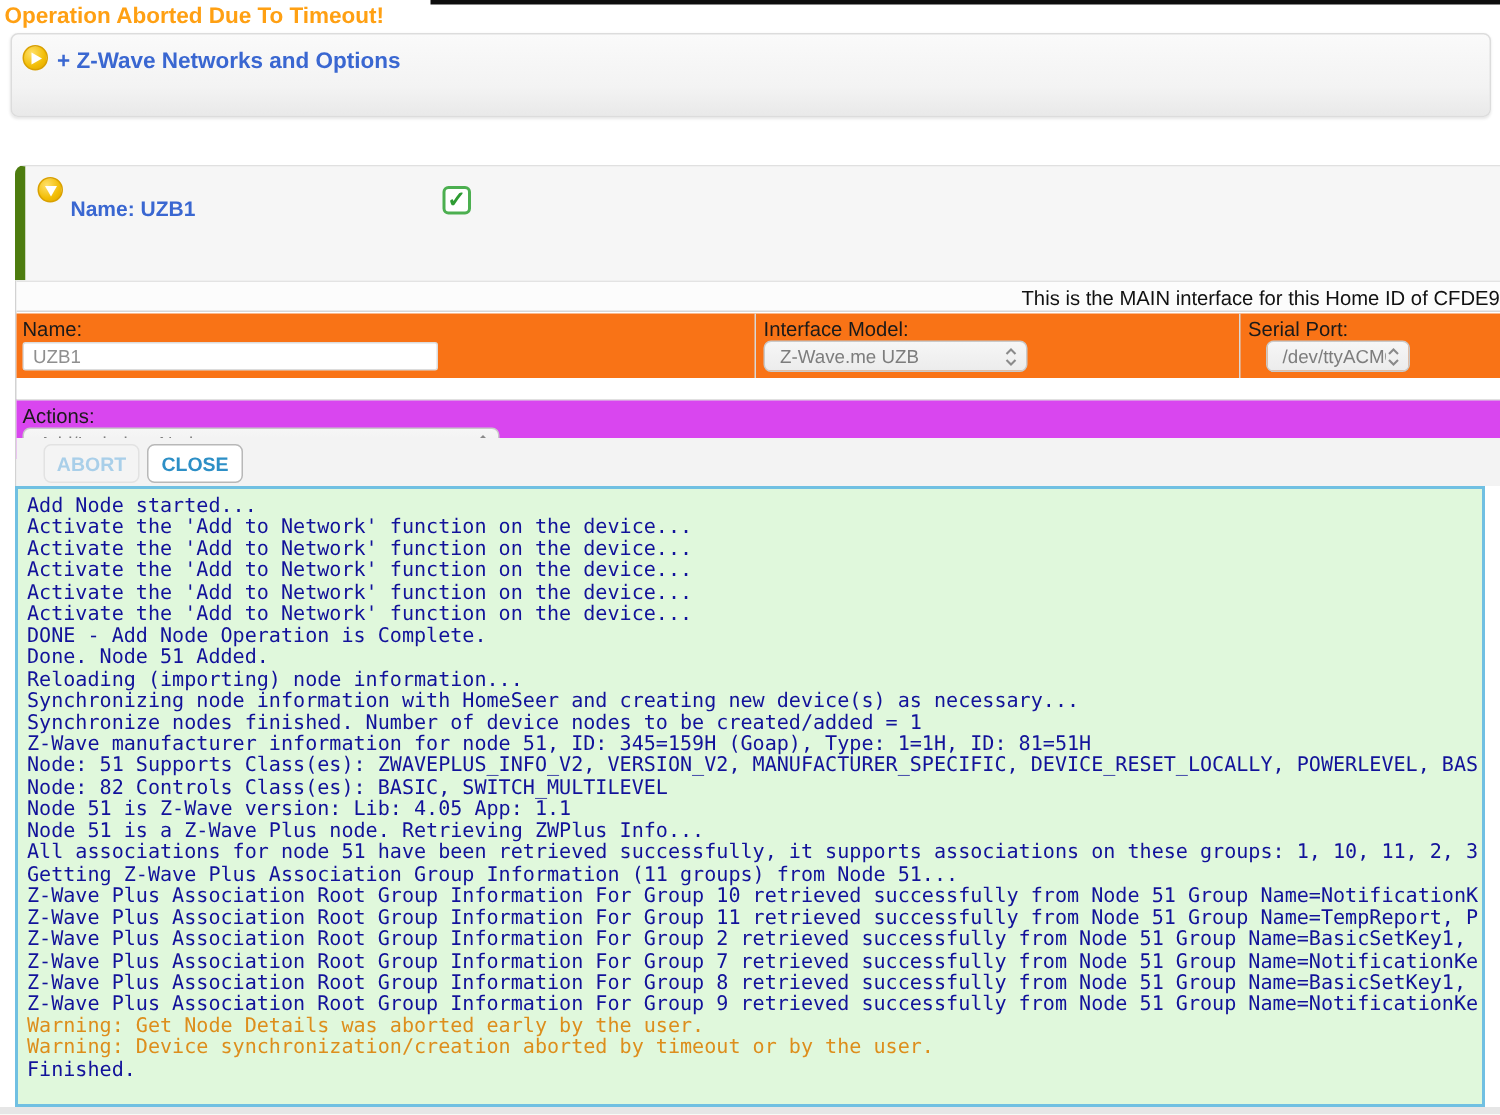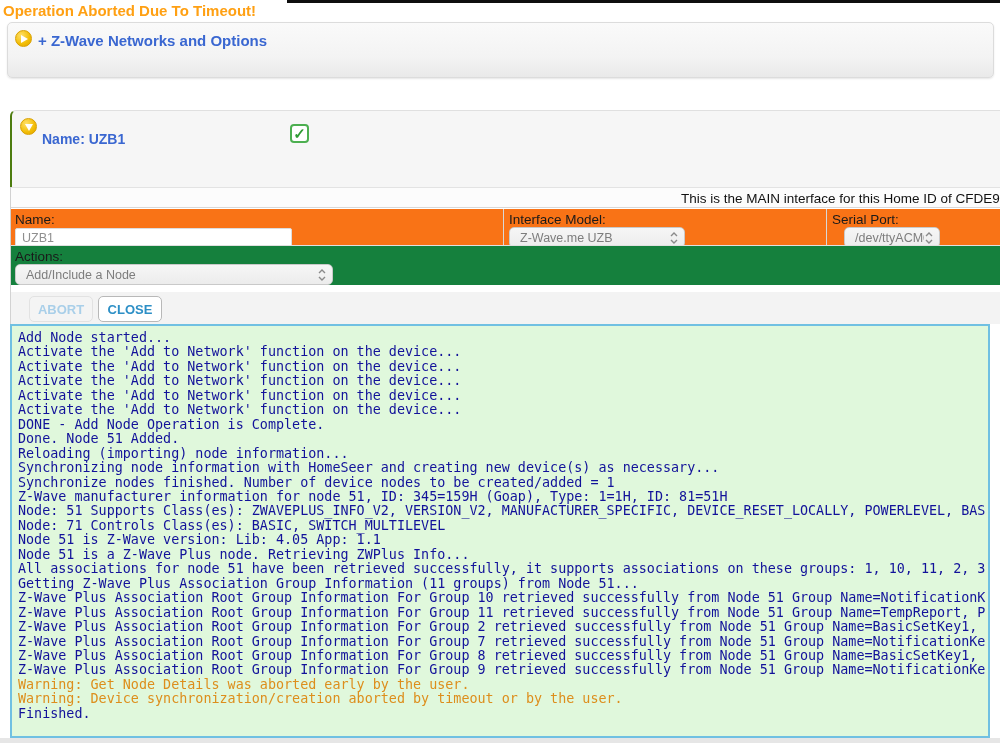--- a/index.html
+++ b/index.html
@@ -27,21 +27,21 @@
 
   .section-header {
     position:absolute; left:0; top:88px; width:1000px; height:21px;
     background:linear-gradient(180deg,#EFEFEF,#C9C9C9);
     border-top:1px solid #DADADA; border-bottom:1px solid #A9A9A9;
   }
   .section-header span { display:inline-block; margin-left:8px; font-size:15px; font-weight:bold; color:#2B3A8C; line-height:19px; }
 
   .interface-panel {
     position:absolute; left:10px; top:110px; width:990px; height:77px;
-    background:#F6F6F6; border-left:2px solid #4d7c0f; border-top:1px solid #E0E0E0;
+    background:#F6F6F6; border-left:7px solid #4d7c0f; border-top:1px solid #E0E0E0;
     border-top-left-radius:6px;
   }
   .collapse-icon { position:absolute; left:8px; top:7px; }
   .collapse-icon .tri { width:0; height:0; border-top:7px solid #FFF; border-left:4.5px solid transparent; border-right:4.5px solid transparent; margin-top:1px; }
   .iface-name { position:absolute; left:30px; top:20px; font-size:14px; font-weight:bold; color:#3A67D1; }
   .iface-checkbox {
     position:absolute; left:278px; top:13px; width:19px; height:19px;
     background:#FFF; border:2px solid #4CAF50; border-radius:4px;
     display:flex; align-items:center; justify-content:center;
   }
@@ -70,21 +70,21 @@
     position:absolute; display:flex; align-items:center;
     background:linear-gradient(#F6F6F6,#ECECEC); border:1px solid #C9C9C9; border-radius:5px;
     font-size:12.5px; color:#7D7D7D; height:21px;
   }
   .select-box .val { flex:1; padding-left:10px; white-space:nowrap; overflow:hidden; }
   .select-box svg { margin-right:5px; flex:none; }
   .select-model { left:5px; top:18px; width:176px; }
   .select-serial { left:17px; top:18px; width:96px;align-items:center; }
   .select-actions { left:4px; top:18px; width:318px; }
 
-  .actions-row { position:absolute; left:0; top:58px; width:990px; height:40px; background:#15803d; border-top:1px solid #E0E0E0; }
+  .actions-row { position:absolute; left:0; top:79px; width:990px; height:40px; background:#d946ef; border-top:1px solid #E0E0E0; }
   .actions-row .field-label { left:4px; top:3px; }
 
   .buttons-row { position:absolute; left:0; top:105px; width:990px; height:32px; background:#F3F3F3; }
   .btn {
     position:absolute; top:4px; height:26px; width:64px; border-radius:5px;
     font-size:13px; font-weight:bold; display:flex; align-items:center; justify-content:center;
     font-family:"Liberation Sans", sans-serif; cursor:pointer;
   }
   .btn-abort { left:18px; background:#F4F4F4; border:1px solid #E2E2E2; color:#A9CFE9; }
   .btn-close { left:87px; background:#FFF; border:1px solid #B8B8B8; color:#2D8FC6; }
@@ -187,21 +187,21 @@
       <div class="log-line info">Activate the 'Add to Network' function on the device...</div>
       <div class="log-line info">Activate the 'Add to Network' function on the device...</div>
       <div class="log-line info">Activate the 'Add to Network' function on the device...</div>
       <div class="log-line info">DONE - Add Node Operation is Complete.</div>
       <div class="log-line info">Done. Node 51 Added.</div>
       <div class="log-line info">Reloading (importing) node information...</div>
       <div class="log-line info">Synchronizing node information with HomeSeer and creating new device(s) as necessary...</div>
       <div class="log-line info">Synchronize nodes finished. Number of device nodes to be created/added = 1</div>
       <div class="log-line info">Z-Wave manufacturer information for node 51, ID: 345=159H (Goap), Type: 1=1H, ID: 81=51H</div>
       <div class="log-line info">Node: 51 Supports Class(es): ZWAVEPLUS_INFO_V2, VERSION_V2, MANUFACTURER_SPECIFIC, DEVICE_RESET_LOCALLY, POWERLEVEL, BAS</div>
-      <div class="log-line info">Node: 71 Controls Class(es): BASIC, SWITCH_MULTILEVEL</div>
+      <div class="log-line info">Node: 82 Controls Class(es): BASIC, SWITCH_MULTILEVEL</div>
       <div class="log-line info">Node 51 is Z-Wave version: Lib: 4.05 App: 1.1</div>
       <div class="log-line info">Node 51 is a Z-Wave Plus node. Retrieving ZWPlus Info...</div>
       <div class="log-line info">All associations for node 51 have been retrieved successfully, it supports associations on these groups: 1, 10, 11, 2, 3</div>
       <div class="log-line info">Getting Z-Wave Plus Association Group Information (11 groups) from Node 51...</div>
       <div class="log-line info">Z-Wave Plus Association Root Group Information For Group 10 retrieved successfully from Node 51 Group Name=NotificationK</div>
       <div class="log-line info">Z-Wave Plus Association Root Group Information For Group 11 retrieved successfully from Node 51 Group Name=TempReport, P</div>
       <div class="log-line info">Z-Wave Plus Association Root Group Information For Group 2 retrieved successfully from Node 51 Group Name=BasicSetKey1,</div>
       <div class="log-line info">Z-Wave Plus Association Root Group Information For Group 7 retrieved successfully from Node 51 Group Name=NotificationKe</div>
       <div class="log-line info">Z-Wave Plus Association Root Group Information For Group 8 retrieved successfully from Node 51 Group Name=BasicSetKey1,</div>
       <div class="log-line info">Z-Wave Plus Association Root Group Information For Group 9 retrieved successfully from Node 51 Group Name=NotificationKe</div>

----

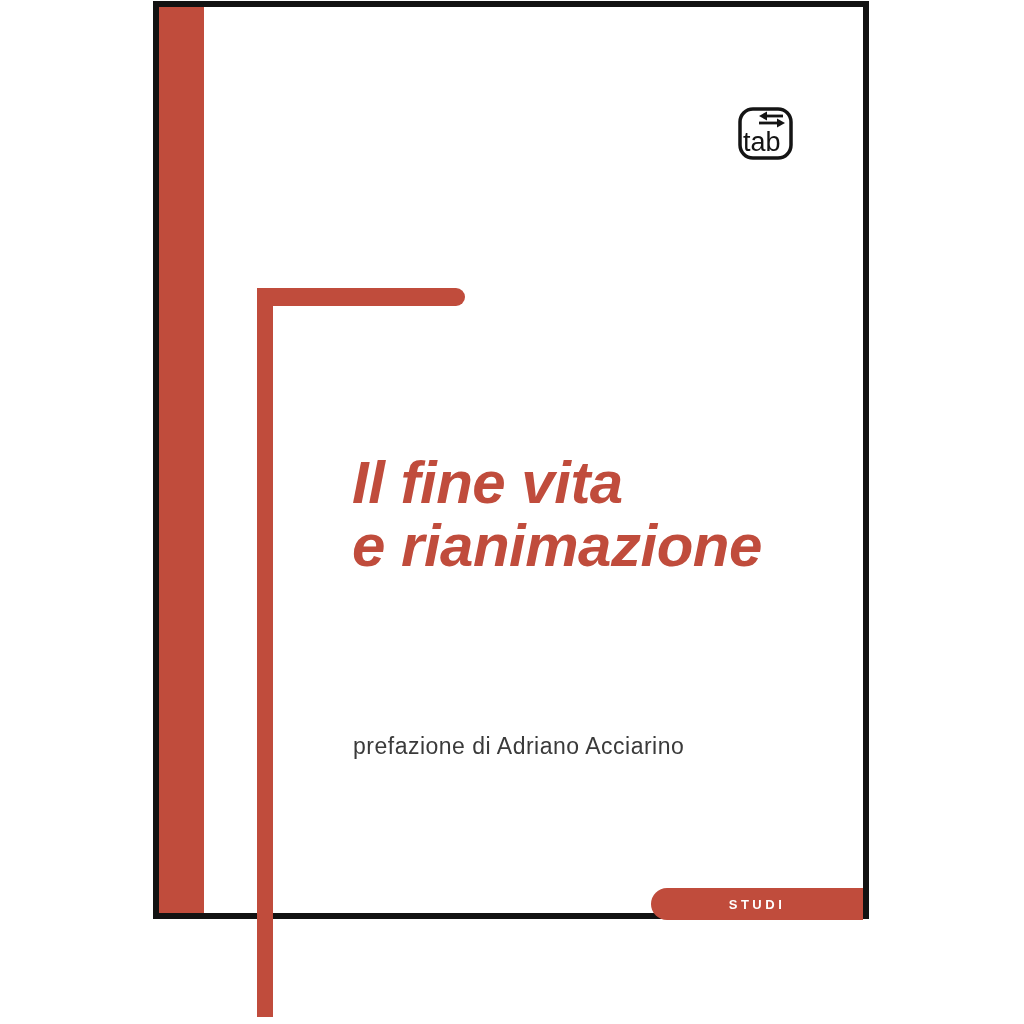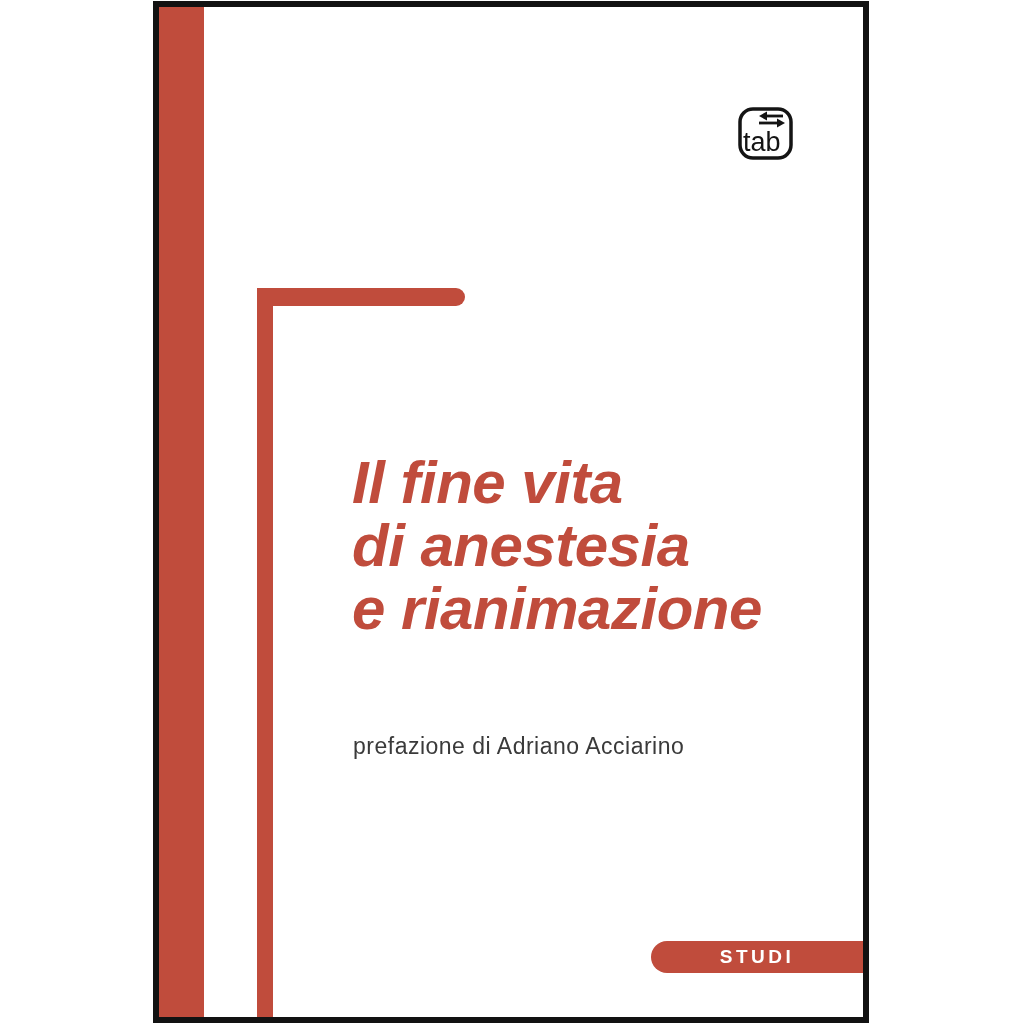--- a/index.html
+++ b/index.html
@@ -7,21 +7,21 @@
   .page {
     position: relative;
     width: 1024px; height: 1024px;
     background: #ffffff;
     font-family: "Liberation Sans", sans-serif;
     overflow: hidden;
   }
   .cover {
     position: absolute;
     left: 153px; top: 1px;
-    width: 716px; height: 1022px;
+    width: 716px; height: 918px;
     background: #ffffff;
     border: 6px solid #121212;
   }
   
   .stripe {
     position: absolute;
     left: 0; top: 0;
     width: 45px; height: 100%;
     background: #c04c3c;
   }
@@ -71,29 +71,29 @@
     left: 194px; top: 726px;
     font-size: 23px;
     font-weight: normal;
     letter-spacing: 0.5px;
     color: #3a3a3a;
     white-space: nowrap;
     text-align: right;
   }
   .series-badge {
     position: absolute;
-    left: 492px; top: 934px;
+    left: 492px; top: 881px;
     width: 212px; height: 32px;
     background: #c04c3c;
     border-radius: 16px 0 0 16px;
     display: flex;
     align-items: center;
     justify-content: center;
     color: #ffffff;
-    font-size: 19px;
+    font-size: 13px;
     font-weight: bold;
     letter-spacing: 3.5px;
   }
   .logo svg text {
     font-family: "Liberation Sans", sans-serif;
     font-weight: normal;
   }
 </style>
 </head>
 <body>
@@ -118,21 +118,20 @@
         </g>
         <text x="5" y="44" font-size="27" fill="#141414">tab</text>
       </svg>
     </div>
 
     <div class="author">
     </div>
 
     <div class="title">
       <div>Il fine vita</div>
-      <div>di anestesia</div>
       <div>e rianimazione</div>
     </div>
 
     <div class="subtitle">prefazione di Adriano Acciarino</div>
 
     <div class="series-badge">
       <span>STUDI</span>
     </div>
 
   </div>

----

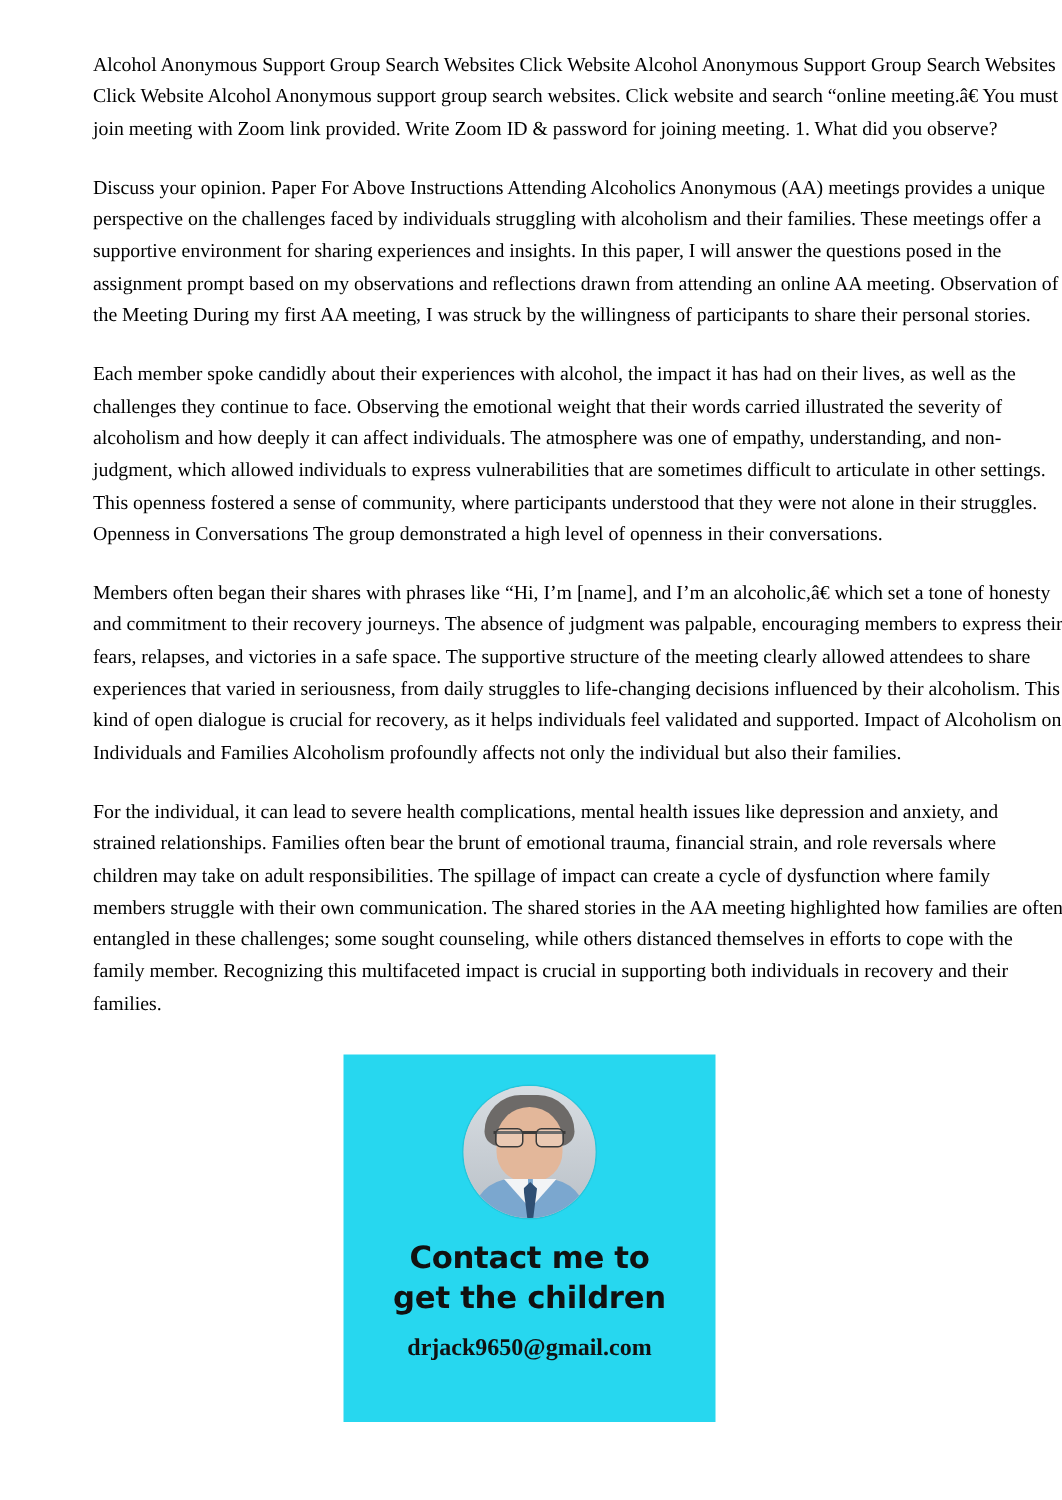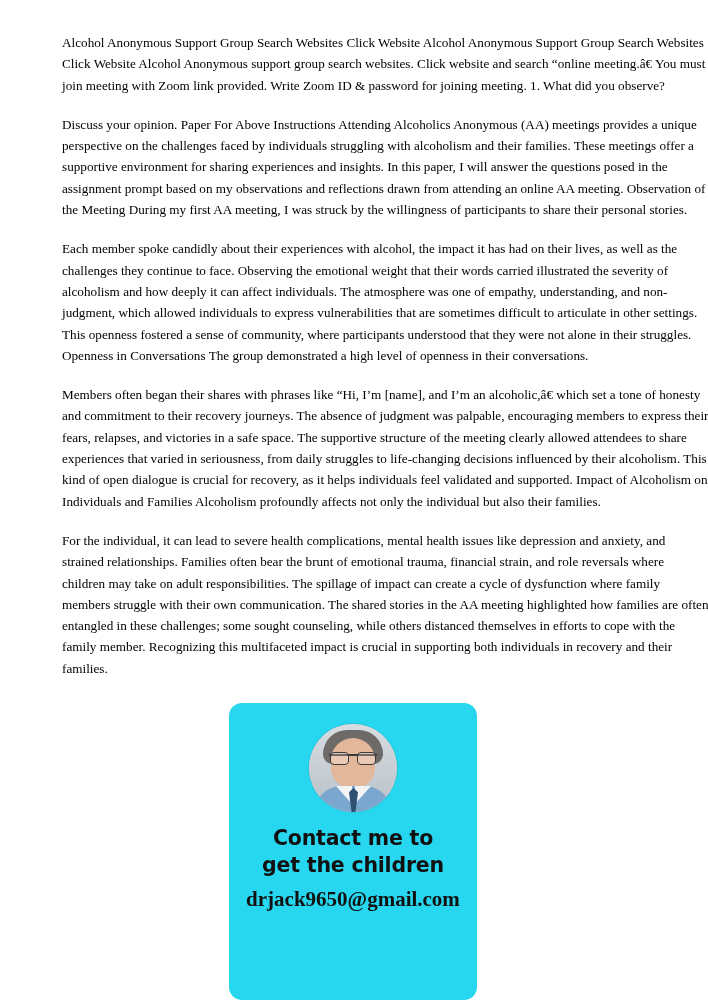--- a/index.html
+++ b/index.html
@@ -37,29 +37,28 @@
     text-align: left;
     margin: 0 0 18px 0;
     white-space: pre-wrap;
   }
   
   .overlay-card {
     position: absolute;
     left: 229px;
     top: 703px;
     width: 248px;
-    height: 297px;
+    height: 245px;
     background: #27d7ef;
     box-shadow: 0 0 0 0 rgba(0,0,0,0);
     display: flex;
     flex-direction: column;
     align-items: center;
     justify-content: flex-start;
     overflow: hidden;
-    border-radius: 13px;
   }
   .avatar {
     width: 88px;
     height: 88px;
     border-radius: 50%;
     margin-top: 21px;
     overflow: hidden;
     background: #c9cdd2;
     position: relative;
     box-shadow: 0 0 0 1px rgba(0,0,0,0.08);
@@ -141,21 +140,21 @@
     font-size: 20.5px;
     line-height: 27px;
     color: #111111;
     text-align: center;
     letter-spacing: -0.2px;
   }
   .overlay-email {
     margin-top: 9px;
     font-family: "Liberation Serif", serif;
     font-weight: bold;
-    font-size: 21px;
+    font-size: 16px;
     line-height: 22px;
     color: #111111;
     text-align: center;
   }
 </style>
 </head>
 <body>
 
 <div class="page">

----

** YOUR INSTRUCTIONS **
How many of the lines in the listing hold "family"? Only the number should be given.

** COMPLETED EXERCISE **
4